La nouvelle construction du VUT, a dû également tenir compte de l’affaissement général du site durant ces deux derniers siècles et du risque de montée des eaux dû au réchauffement climatique. Ainsi, afin de bien intégrer le nouveau dans l’ancien, dans ce souci de répondre aux défis du site et aux normes modernes de sécurité, il a fallu démonter et reconstruire pierre par pierre et rehausser le tout… travail titanesque mais accompli avec brio par les équipes d’exécution »
Le souhait d’une architecture bioclimatique, d’un projet qui s’intègre dans son foncier mais aussi qui reconnait la place qu’elle occupe dans l’histoire, illustre la volonté des promoteurs du Victoria Urban Terminal (les groupes Taylor et IBL, RHT, INNODIS entre autres), de promouvoir le développement raisonnée et raisonnable à travers des prises de positions stratégiques et durables.
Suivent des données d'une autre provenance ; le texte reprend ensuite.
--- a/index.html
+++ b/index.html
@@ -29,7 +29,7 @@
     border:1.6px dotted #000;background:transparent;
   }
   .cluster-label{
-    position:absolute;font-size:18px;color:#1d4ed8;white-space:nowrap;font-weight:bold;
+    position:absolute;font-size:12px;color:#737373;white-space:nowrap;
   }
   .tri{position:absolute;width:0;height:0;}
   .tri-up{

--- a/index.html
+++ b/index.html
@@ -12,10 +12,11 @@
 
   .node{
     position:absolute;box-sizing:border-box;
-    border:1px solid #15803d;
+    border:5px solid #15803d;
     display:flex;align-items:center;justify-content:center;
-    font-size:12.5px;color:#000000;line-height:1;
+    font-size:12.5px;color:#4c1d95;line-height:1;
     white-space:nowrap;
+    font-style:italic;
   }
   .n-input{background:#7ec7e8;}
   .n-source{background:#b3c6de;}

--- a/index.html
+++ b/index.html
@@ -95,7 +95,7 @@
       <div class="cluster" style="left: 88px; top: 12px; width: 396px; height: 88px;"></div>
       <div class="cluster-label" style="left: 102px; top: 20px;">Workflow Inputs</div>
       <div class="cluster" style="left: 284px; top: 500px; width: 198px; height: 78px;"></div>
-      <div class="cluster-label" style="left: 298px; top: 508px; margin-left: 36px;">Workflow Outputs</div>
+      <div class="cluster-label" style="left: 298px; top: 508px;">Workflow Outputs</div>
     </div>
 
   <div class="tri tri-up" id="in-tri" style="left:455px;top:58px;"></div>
Autant de contraintes considérables qu’il aura fallu prendre en compte, malgré la critique de certains qui prônent le « status quo ». Aujourd’hui, la tendance vers la construction bioclimatique n’est malheureusement pas partagée par tous. En effet, si ce type de construction est rentable à long terme, notamment grâce à l’efficience énergétique, l’investissement initial est à ce jour trop important pour que tous emboitent le pas ; une véritable « profession de foi » pour reprendre l’expression des architectes.